In September last year, a jury found the 50-year-old guilty of using a carriage service to access child abuse material, which related to a period of more than five months leading up to the arrest.

He was found not guilty of possessing or controlling child abuse material.

The NSW District Court heard the vast majority of the approximately 5,000 images Mannah accessed did not depict sexual activity, but people under the age of 18 posing in a sexually suggestive manner, including naked and in swimwear.

The court was told about 300 of the files were cartoons, anime or computer-generated imagery.

Judge Ian Bourke today accepted Mannah's purpose in searching for the material was personal use and not the sale or dissemination to others, nor did he take any steps to save the images.
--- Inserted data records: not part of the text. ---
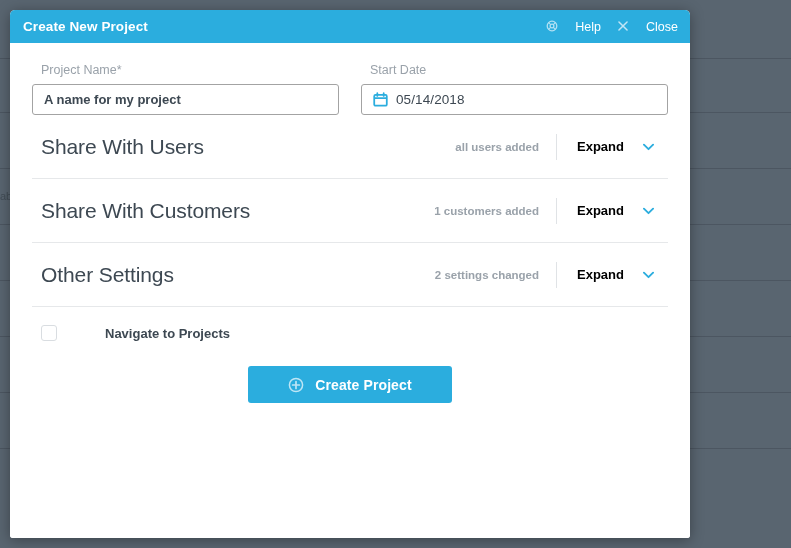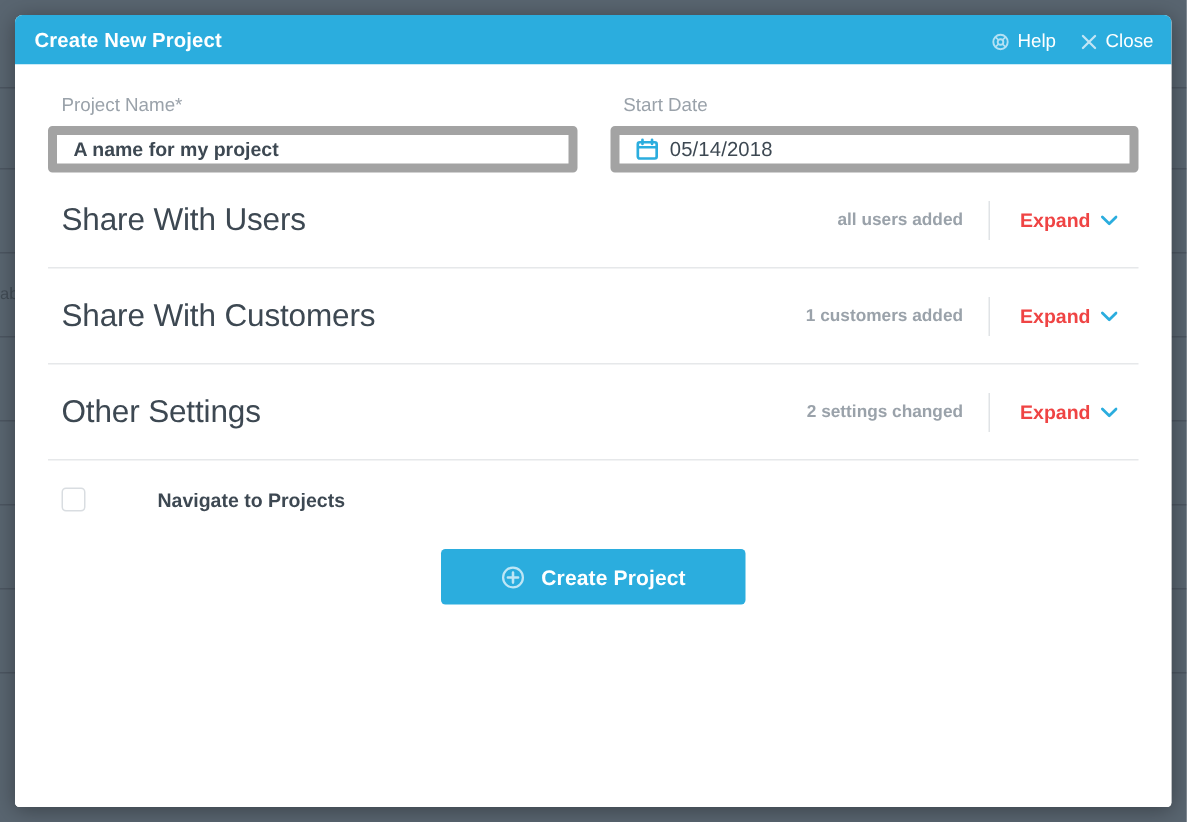--- a/index.html
+++ b/index.html
@@ -39,21 +39,21 @@
     width: 791px;
     height: 1px;
     background: rgba(30,38,45,.22);
   }
 
   
   .modal {
     position: absolute;
     left: 10px;
     top: 10px;
-    width: 771px;
+    width: 680px;
     height: 528px;
     background: #ffffff;
     border-radius: 5px 5px 3px 3px;
     box-shadow: 0 2px 14px rgba(0,0,0,.35);
     overflow: hidden;
     display: flex;
     flex-direction: column;
   }
 
   
@@ -74,22 +74,22 @@
     white-space: nowrap;
   }
   .header-actions {
     margin-left: auto;
     display: flex;
     align-items: center;
     gap: 16px;
   }
   .header-action {
     display: flex;
-    align-items: flex-end;
-    gap: 5px;
+    align-items: flex-start;
+    gap: 17px;
     color: #ffffff;
     font-size: 12.5px;
     cursor: pointer;
     user-select: none;
     white-space: nowrap;
   }
   .header-action .hicon {
     display: inline-flex;
     width: 12px;
     height: 12px;
@@ -118,21 +118,21 @@
     display: block;
     color: #9aa2aa;
     font-size: 12.5px;
     margin: 0 0 7px 9px;
     font-weight: normal;
   }
   .field-label .req { color: #9aa2aa; }
 
   .input-shell {
     height: 31px;
-    border: 6px solid #a3a3a3;
+    border: 1px solid #a3a3a3;
     border-radius: 3px;
     background: #fff;
     display: flex;
     align-items: center;
     padding: 0 11px;
     box-sizing: border-box;
   }
   .text-input {
     border: 0;
     outline: 0;
@@ -190,22 +190,22 @@
     white-space: nowrap;
   }
   .section-divider {
     width: 1px;
     height: 26px;
     background: #e0e3e6;
   }
   .expand-link {
     display: flex;
     align-items: center;
-    gap: 7px;
-    color: #ef4444;
+    gap: 19px;
+    color: #000000;
     font-size: 13px;
     font-weight: bold;
     padding-left: 20px;
     padding-right: 6px;
     cursor: pointer;
     user-select: none;
     white-space: nowrap;
   }
   .chev {
     width: 11px;

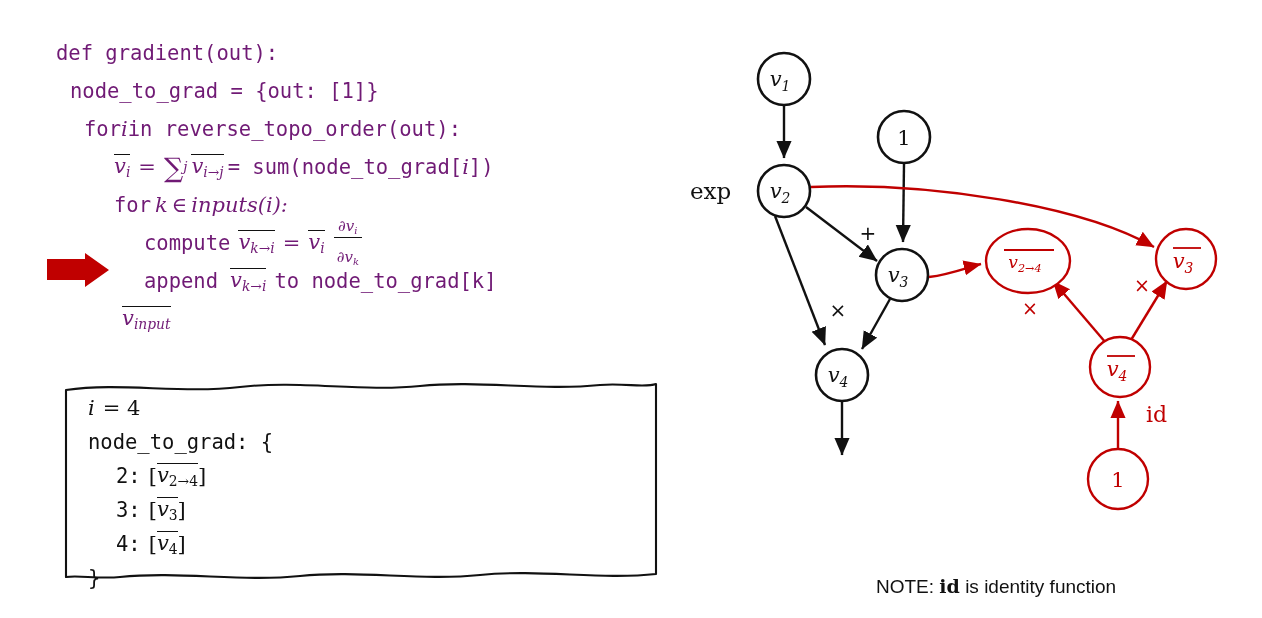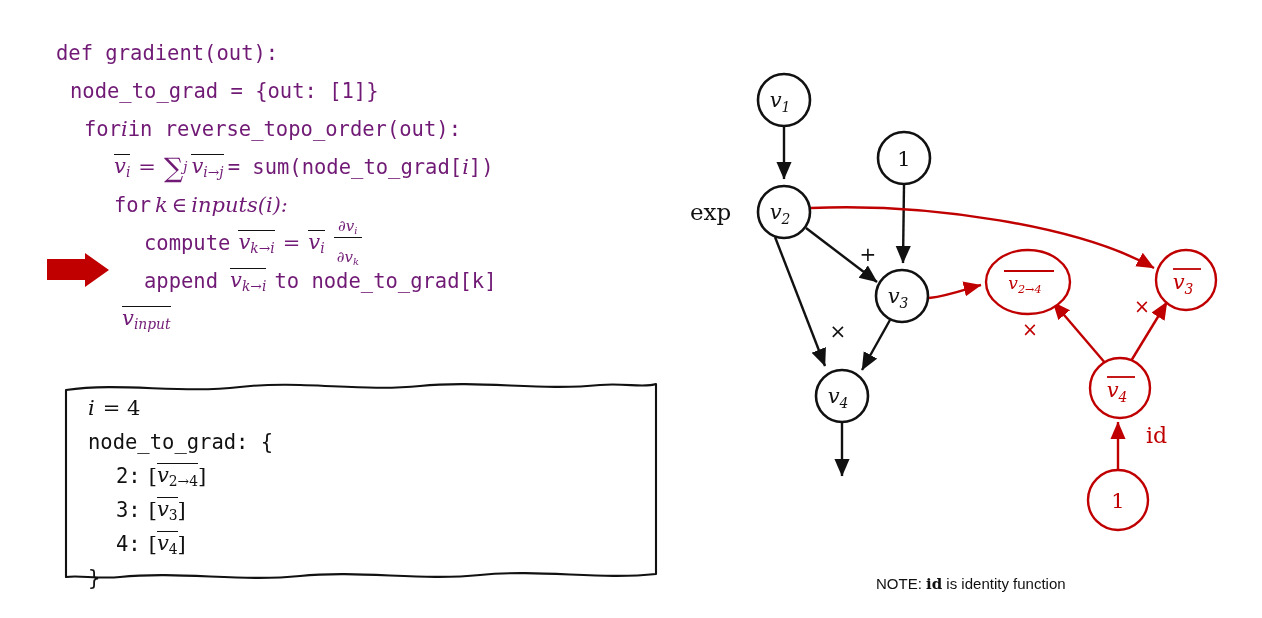--- a/index.html
+++ b/index.html
@@ -120,21 +120,21 @@
     height: 34px;
     display: flex;
     align-items: center;
     white-space: nowrap;
   }
 
   
   .graph {
     position: absolute;
     left: 690px;
-    top: 48px;
+    top: 27px;
     width: 572px;
     height: 480px;
   }
   .graph svg { display: block; overflow: visible; }
 
   .node-lbl {
     font-family: "DejaVu Serif", serif;
     font-style: italic;
     font-size: 21px;
     fill: #111111;
@@ -180,21 +180,21 @@
     fill: #C00000;
   }
   .sub-svg { font-size: 0.66em; }
 
   
   .note {
     position: absolute;
     left: 876px;
     top: 575px;
     font-family: "Liberation Sans", sans-serif;
-    font-size: 15px;
+    font-size: 19px;
     color: #111111;
     white-space: nowrap;
   }
   .note b {
     font-family: "DejaVu Serif", serif;
     font-weight: bold;
   }
 </style>
 </head>
 <body>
But in sentencing, the judge said the offending occurred over a "considerable period" and noted offences of this kind were not "victimless" because real children are abused in the process of creating the material, which remains online for a long time.

While Mannah denied having a sexual interest in children, the jury heard the intercepted internet activity suggested the user wasn't "just accidentally going to one page" and there was a "consistent" return to a number of websites.

Mannah told a psychiatrist he had "never seen" the images, but Judge Bourke didn't accept that denial and said there was no evidence of contrition or remorse, but concluded the images were not the "primary target" of his internet searches.

"These kinds of offences feed the market for the exploitation of children," the judge said.

Mannah was handed a total sentence of 12-months, but will spend four months of that in custody under a conditional release order.

The judge accepted prison would be more onerous for Mannah because he is a former police officer and due to the impact on his wife and two children.

He accepted Mannah had "reasonably positive" prospects of rehabilitation.

Mannah's charges were the result of an investigation by the Law Enforcement Conduct Commission, which referred a brief of evidence to the Commonwealth Director of Public Prosecutions.

He faced a maximum penalty of 15 years behind bars.